The employee is previously employed by a company established outside France and called to work in a company established in France that has links with it — capital, legal or commercial (BOI-RSA-GEO-40-10-10, § 40). The typical example: secondment or transfer from a foreign subsidiary to the group's French company. The home entity may be a permanent establishment, a branch or a liaison office; the host company may even not yet exist if the purpose of coming to France is precisely to create it (§ 120).
Since the update of 11 August 2025, the BOFiP states that expatriates who return to work for the company established in France that employed them before their departure — or for another group company — can qualify for the regime, subject to the other conditions, in particular the five years of non-residence. The termination, suspension or amendment of the French employment contract during or at the end of the expatriation is irrelevant (BOI-RSA-GEO-40-10-10, § 40). This is the doctrinal securing of the « executive returning from Dubai or Singapore with their group » scenario.
The employee or executive is recruited directly abroad by the company established in France. Their situation at the time of recruitment does not matter: employee of another employer, self-employed, student or not working (§ 70). The guidance of 11 August 2025 adds that persons recruited after applying from abroad for a job offer in France are treated as recruited directly abroad (§ 80) — endorsing the solution reached by the Paris administrative court of appeal (CAA Paris, 10 June 2022, no. 20PA02279).

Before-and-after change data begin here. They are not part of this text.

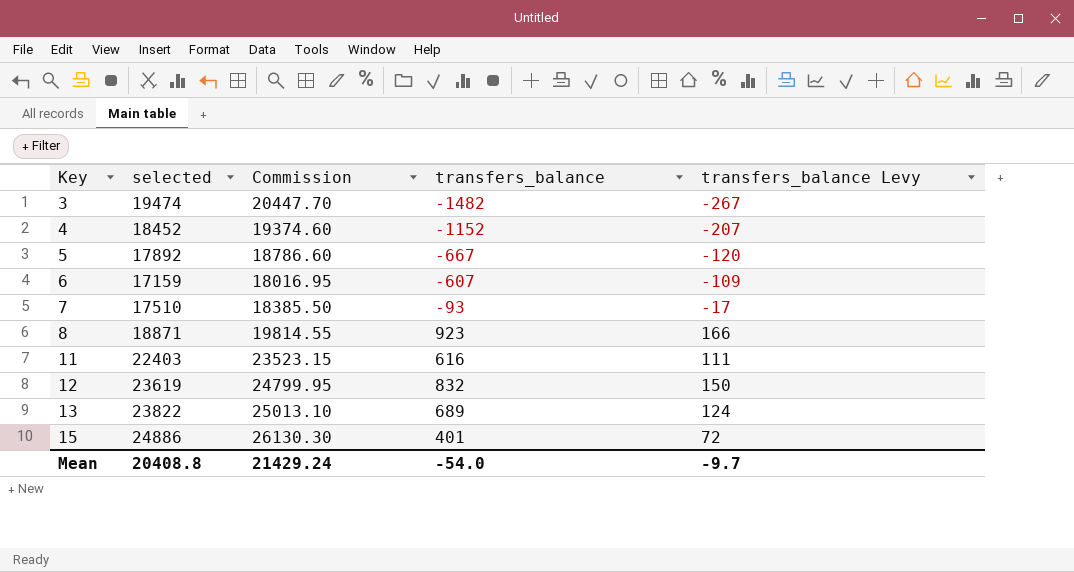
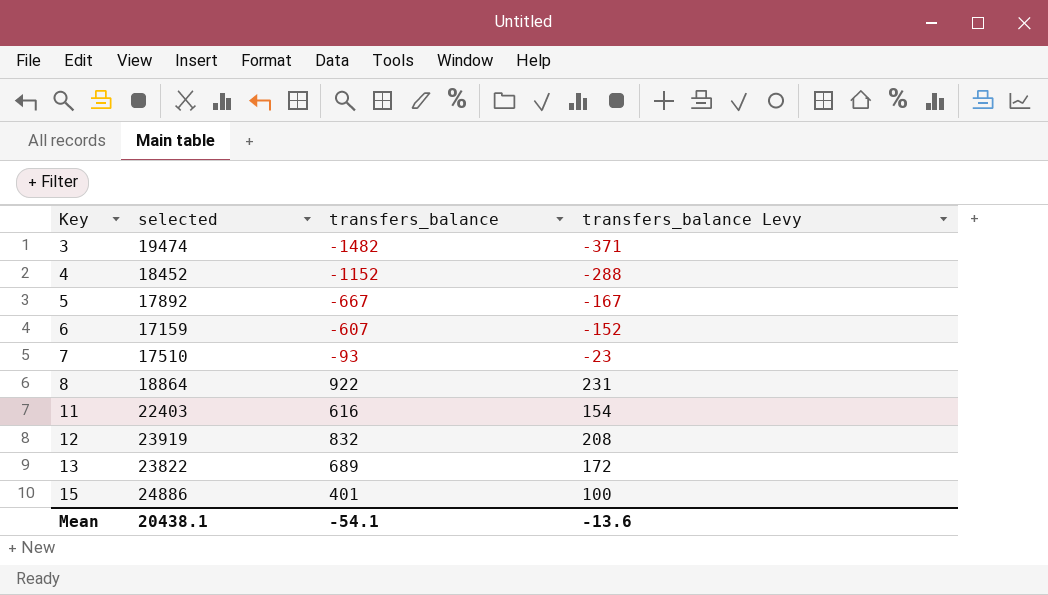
column Commission | formula: [selected] * 1.05 -> none
column transfers_balance Levy | formula: [transfers_balance] * 0.18 -> [transfers_balance] * 0.25
8 | selected: 18871 -> 18864
8 | transfers_balance: 923 -> 922
12 | selected: 23619 -> 23919
Mean | selected: 20408.8 -> 20438.1
Mean | transfers_balance: -54.0 -> -54.1
Mean | transfers_balance Levy: -9.7 -> -13.6

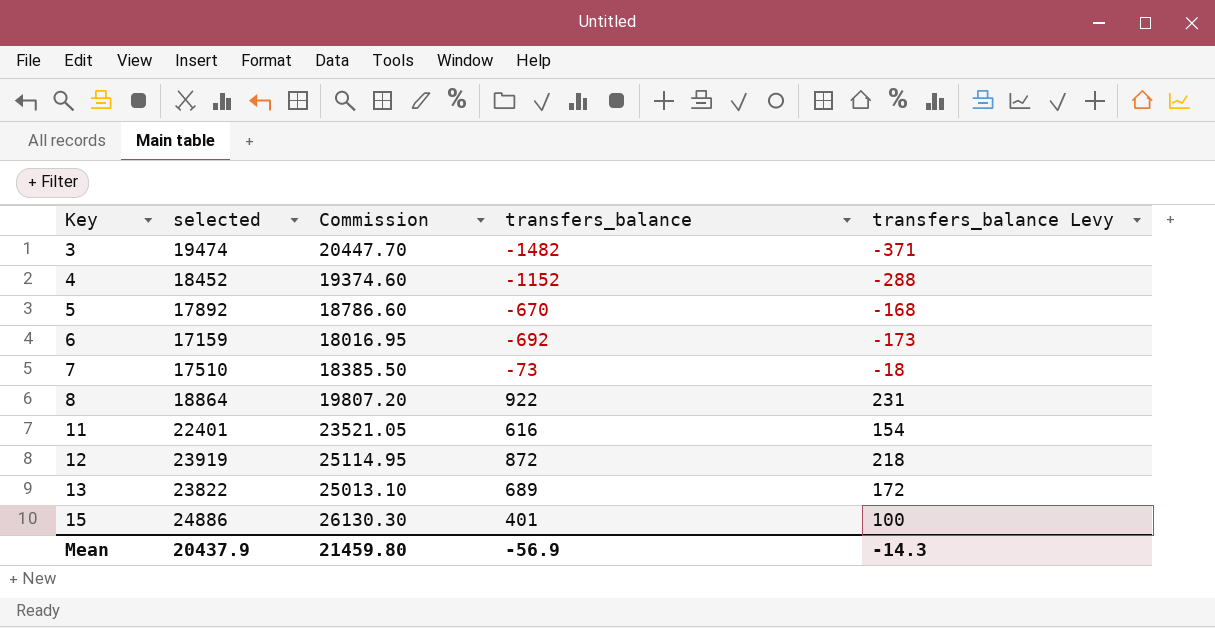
column Commission | formula: none -> [selected] * 1.05
5 | transfers_balance: -667 -> -670
5 | transfers_balance Levy: -167 -> -168
6 | transfers_balance: -607 -> -692
6 | transfers_balance Levy: -152 -> -173
7 | transfers_balance: -93 -> -73
7 | transfers_balance Levy: -23 -> -18
11 | selected: 22403 -> 22401
12 | transfers_balance: 832 -> 872
12 | transfers_balance Levy: 208 -> 218
Mean | selected: 20438.1 -> 20437.9
Mean | transfers_balance: -54.1 -> -56.9
Mean | transfers_balance Levy: -13.6 -> -14.3

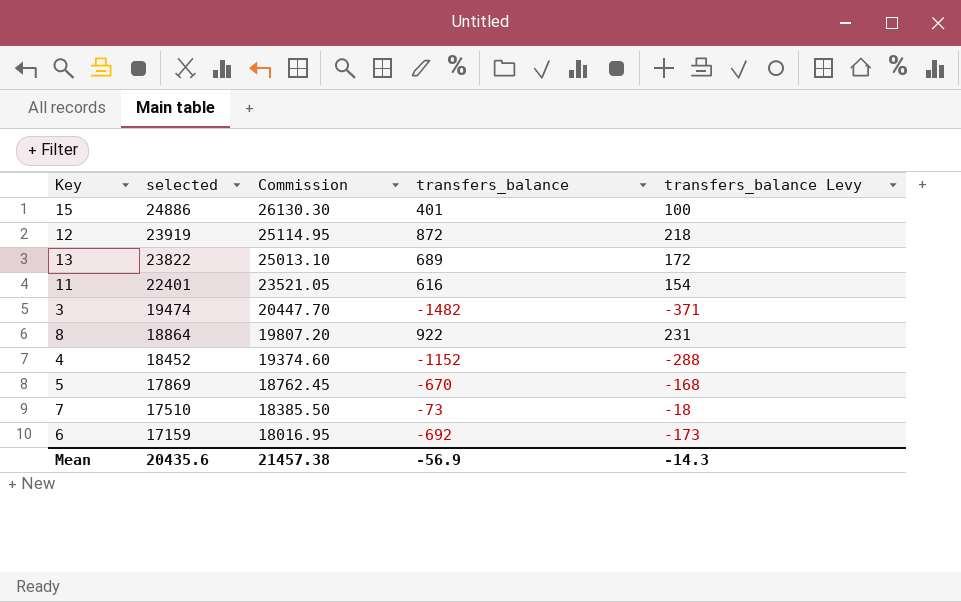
row order: Key ascending -> selected descending
5 | selected: 17892 -> 17869
5 | Commission: 18786.60 -> 18762.45
Mean | selected: 20437.9 -> 20435.6
Mean | Commission: 21459.80 -> 21457.38

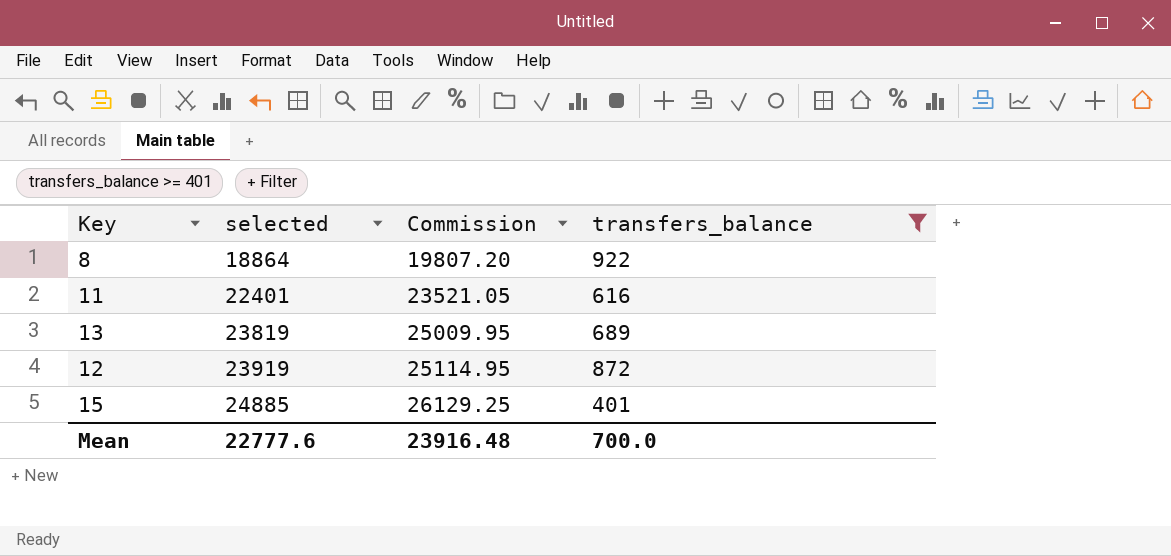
filter: none -> transfers_balance >= 401
row order: selected descending -> selected ascending
column transfers_balance Levy | formula: [transfers_balance] * 0.25 -> none
13 | selected: 23822 -> 23819
13 | Commission: 25013.10 -> 25009.95
15 | selected: 24886 -> 24885
15 | Commission: 26130.30 -> 26129.25
Mean | selected: 20435.6 -> 22777.6
Mean | Commission: 21457.38 -> 23916.48
Mean | transfers_balance: -56.9 -> 700.0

Before 2019, only external recruitments opened the right to elect the 30% flat-rate valuation of the bonus. Since the 2019 Finance Act (art. 6), the election is available to intra-group mobility as well, for duties taken up on or after 16 November 2018. The distinction nevertheless retains an evidentiary stake: the qualification of the channel determines the supporting documents to gather (links between entities for intra-group; proof of recruitment from abroad for external) and remains decisive for earlier start dates. See the impatriation bonus page.
Persons who came to work in France on their own initiative, or who had already established their home in France at the time of recruitment, cannot qualify for the regime (BOI-RSA-GEO-40-10-10, § 80). The employee must be able to show that their actual home was still located abroad at the time of recruitment: correspondence with the employer, offer letter, evidence of residence and travel, family situation (§ 90).

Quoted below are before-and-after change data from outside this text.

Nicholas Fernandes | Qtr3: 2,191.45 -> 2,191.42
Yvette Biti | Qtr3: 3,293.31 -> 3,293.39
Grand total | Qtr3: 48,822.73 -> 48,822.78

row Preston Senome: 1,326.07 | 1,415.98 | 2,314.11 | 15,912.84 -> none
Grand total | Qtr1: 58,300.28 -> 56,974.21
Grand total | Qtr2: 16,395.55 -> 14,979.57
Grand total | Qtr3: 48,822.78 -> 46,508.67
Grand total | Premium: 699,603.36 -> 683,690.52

The condition is assessed by full calendar years: not having been tax-domiciled in France — within the meaning of article 4 B of the CGI or, where a treaty applies, a resident of France within the treaty meaning — during the five calendar years preceding the year duties begin (BOI-RSA-GEO-40-10-10, § 140).

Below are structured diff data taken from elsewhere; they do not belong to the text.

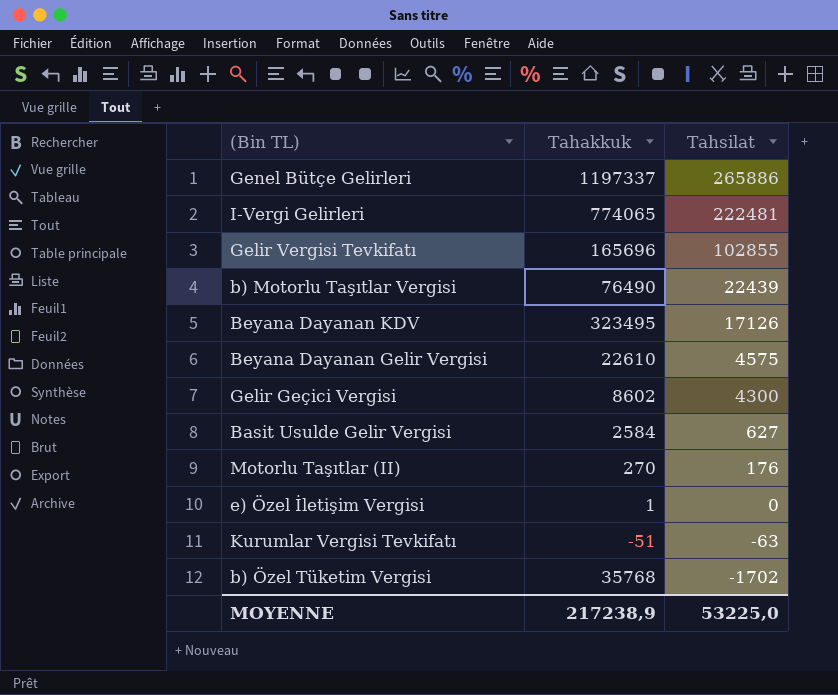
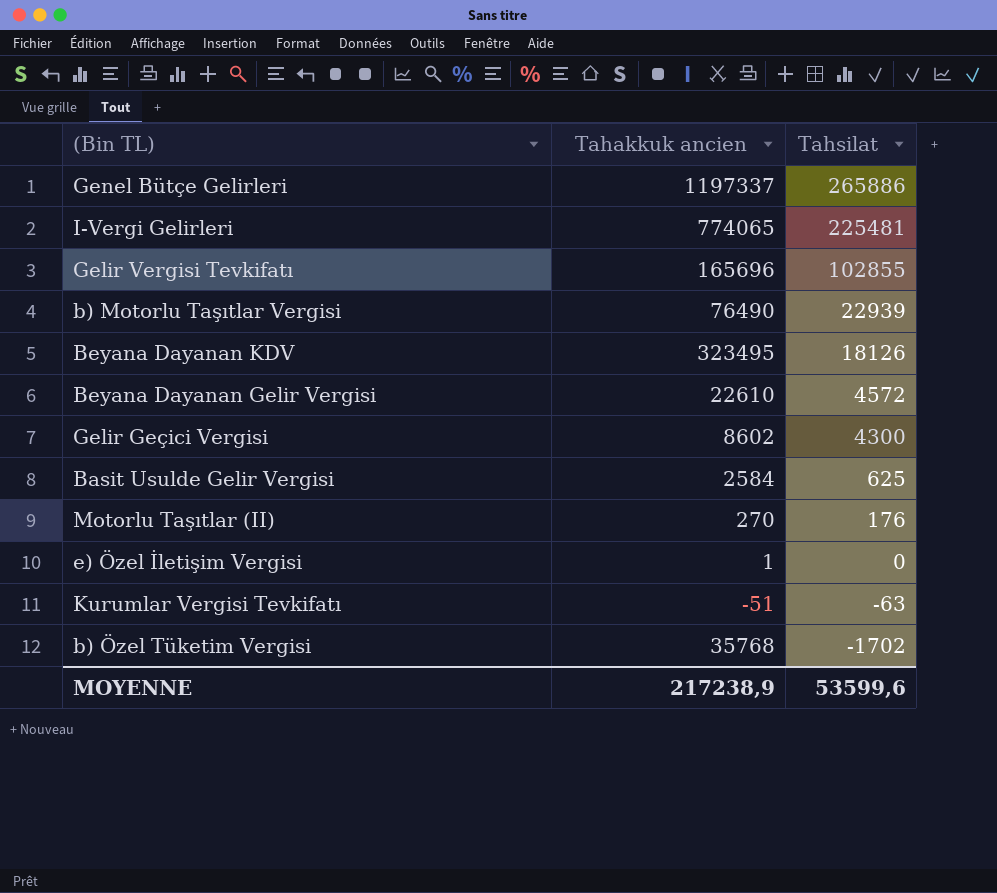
column name: Tahakkuk -> Tahakkuk ancien
I-Vergi Gelirleri | Tahsilat: 222481 -> 225481
b) Motorlu Taşıtlar Vergisi | Tahsilat: 22439 -> 22939
Beyana Dayanan KDV | Tahsilat: 17126 -> 18126
Beyana Dayanan Gelir Vergisi | Tahsilat: 4575 -> 4572
Basit Usulde Gelir Vergisi | Tahsilat: 627 -> 625
MOYENNE | Tahsilat: 53225,0 -> 53599,6

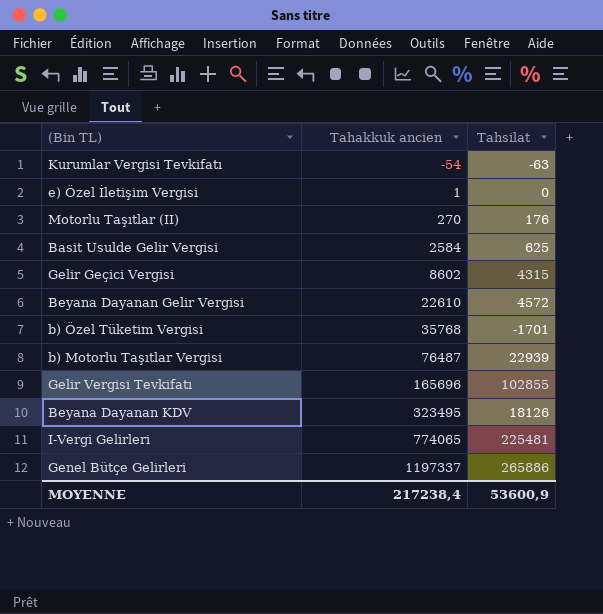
row order: Tahsilat descending -> Tahakkuk ancien ascending
Kurumlar Vergisi Tevkifatı | Tahakkuk ancien: -51 -> -54
Gelir Geçici Vergisi | Tahsilat: 4300 -> 4315
b) Özel Tüketim Vergisi | Tahsilat: -1702 -> -1701
b) Motorlu Taşıtlar Vergisi | Tahakkuk ancien: 76490 -> 76487
MOYENNE | Tahakkuk ancien: 217238,9 -> 217238,4
MOYENNE | Tahsilat: 53599,6 -> 53600,9

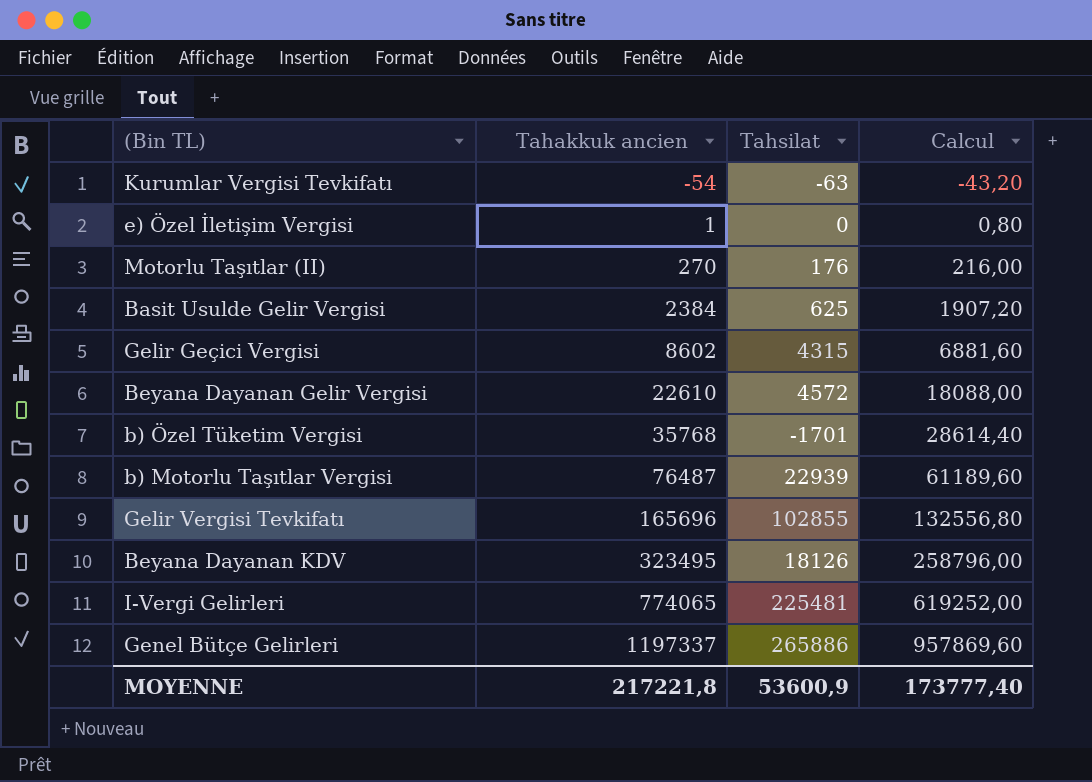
column Calcul | formula: none -> [Tahakkuk ancien] * 0,8
Basit Usulde Gelir Vergisi | Tahakkuk ancien: 2584 -> 2384
MOYENNE | Tahakkuk ancien: 217238,4 -> 217221,8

| Situation | Start of duties | Required non-residence period |
|---|---|---|
| Executive who left France in March 2020 and became a UAE resident in 2020 | September 2026 | 2021 to 2025: condition met (2020, the year of departure, is outside the period) |
| Same executive | January 2025 | 2020 to 2024: condition not met (French resident for part of 2020) |
The start-of-duties date means the date on which performance of the employment contract or corporate office within the company located in France actually begins (§ 150) — not the signature date, nor the moving date. A shift of a few weeks can therefore gain (or lose) an entire year of the non-residence condition: it is a negotiation parameter in its own right.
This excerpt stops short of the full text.